Позднее, от Сережи, Александра Николаевна, разумеется под секретом, услышала о продолжении этой встречи.
— Она его спросила, — в минуту откровенности рассказал Сергей, — прямо, в упор, спросила, как умеет только Юлька: «Ты долго будешь меня терзать и не делать мне еще раз предложение?» Он ее, видите ли, терзал! Логика поистине женская. Я же всегда говорил, что Юлька — бес!
Недели через две после свадьбы, на которой Юлька звонко перецеловала всех студентов, а не только студенток, свекровь и невестка сидели вдвоем.
Глядя, как Юлька неумело, но старательно штопает Костин носок, Александра Николаевна спросила:
— Юленька, а почему все-таки ты сначала отказала Косте? Может быть, ты… колебалась, не выйти ли тебе замуж за кого-то другого?
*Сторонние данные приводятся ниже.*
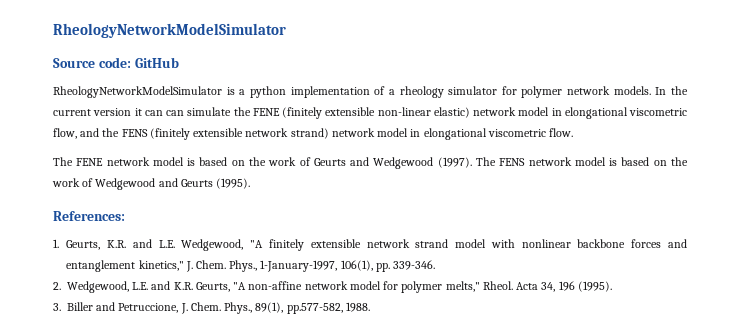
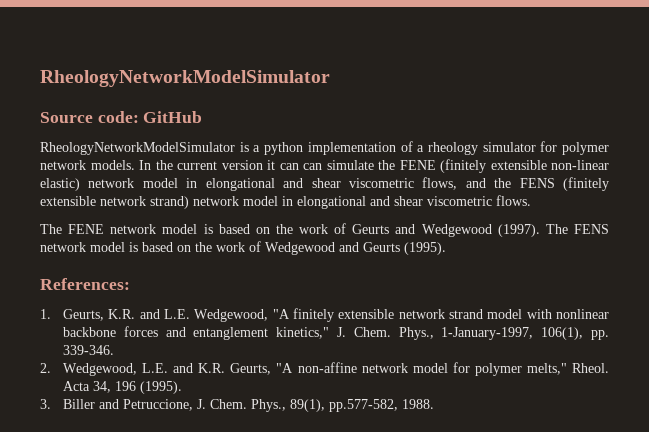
- In the current version it can can simulate the FENE (finitely extensible non-linear elastic) network model in elongational viscometric flow, and the FENS (finitely extensible network strand) network model in elongational viscometric flow.
+ In the current version it can can simulate the FENE (finitely extensible non-linear elastic) network model in elongational and shear viscometric flows, and the FENS (finitely extensible network strand) network model in elongational and shear viscometric flows.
— За другого? — Темные глаза уставились на Александру Николаевну с величайшим изумлением. — Никогда! Как может такое прийти в голову? — Юлька помолчала и призналась тихо: — Просто я слишком его любила, чтобы согласиться сразу. Любила всегда, с тех пор, как увидела. Всегда! Даже когда учила сопромат. Но это секрет! Вам я выдала тайну, потому что я вам страшно благодарна.
— Мне? — Александра Николаевна была искренне смущена. Вспомнилось, как несчетное число раз она мысленно ругала Юльку. — Но за что же? Разве я что-нибудь сделала для тебя хорошее?
— Вы сделали самое главное. Ведь вы — его мать, — с полной серьезностью ответила Юлька.
С нежностью и с некоторой опаской Костина мать разглядывала свою мучительницу. Сколько непредвиденных неожиданностей уже было в ее поведении. И что-то еще будет впереди?